November is National Career Development Month. Bluffton’s Center for Career & Vocation is working with wonderful partners around campus to provide workshops, employer visits, networking events, lunch discussions and much more. All of these opportunities are clustered around the theme: “Finding Your #PurpleProfession … through Curiosity, Hope and Gratitude.” It’s a mouthful, I’ll grant you! You may find yourself wondering: what’s a Purple Profession and why does it need finding? Who lost it in the first place?

Here in the Center for Career & Vocation, we use the term Purple Profession to describe those creative, vocational moments when two seemingly unrelated things are held together in a new way: 
  • It could be an undecided student who is leaning toward a double major in business administration and youth ministry because she wants to be a thoughtful, effective leader for faith-based organizations.
  • It could be a public health major who opts for a semester in Guatemala because he wants to use his bilingual skills and his global experience to help change the world.
  • It could be a graduate who always knew she wanted to be a math teacher, but who is now surprised to find that she can also put her Bluffton theatre experience to use to produce the first play her inner city district has seen in almost a decade.

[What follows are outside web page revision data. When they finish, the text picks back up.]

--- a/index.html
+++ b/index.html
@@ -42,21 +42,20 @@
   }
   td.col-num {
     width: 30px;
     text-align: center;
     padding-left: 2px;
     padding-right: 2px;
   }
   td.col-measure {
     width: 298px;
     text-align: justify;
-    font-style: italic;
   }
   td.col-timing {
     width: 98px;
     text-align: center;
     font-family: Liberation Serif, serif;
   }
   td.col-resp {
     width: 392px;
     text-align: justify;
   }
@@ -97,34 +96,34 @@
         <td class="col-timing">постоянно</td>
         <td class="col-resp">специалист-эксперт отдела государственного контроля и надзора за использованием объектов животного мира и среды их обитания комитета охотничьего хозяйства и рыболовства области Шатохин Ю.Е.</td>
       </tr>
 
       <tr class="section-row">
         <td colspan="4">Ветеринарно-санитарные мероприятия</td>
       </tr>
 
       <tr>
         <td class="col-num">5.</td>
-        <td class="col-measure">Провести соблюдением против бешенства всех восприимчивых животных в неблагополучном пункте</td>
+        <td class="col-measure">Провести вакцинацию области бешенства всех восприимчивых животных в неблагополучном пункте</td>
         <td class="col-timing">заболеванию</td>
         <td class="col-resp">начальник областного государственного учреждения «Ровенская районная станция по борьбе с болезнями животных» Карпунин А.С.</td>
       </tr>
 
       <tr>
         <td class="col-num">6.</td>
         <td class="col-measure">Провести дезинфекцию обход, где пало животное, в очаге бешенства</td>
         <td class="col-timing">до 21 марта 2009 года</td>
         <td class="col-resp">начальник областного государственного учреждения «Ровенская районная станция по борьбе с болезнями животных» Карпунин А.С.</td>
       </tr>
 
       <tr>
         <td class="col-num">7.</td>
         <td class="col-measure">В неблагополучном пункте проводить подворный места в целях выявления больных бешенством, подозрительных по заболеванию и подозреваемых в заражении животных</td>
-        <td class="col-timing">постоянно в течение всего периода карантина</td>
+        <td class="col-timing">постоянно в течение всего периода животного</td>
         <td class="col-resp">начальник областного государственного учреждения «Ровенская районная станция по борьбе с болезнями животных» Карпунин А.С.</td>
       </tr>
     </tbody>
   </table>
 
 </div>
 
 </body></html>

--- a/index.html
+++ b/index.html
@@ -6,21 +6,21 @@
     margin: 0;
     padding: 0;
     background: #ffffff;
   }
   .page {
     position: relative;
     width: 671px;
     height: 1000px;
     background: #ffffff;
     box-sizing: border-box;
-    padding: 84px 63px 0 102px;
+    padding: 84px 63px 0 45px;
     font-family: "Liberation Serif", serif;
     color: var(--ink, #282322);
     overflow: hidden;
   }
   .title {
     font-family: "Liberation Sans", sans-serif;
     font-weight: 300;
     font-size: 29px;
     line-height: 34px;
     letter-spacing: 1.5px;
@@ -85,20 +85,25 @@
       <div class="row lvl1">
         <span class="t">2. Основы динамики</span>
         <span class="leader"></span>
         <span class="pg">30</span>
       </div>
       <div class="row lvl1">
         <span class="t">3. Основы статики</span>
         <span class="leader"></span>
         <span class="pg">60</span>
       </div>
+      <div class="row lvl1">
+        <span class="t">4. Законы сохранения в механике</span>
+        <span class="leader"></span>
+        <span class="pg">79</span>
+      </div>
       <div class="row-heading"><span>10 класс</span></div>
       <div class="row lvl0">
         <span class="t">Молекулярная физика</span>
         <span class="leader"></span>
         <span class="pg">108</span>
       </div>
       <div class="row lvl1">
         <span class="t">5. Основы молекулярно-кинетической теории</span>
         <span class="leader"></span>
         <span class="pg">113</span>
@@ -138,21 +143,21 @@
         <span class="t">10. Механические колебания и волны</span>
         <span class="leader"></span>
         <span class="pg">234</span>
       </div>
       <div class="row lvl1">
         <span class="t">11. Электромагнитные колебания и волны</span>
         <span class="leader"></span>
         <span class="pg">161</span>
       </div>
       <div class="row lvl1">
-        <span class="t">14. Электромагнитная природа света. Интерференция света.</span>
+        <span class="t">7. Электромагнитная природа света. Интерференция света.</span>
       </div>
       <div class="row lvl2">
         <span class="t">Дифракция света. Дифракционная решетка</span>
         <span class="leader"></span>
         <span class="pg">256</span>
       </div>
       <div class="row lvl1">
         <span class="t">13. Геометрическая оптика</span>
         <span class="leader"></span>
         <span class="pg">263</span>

I don’t know if a Purple Profession is ever truly lost, but I do know that in my own life this kind of innovative, exciting, emerging work has usually been found in surprising places, and quite often at unexpected (perhaps even inconvenient) times. What has helped me to be open to such creative callings has been cultivating a spirit of curiosity, a sense of hope and a deep well of gratitude for the opportunities before me. These are the same things we are trying to generate throughout this month long series of events and conversations.

Kendra Nickel and I like to say that the Center for Career & Vocation exists to help students emerge from their Bluffton experience feeling both “career ready” and “purpose led.” Sometimes that can seem like an unexpected, inconvenient and even downright mystifying goal. Always, though, it feels like helping someone to find that true #PurpleProfession.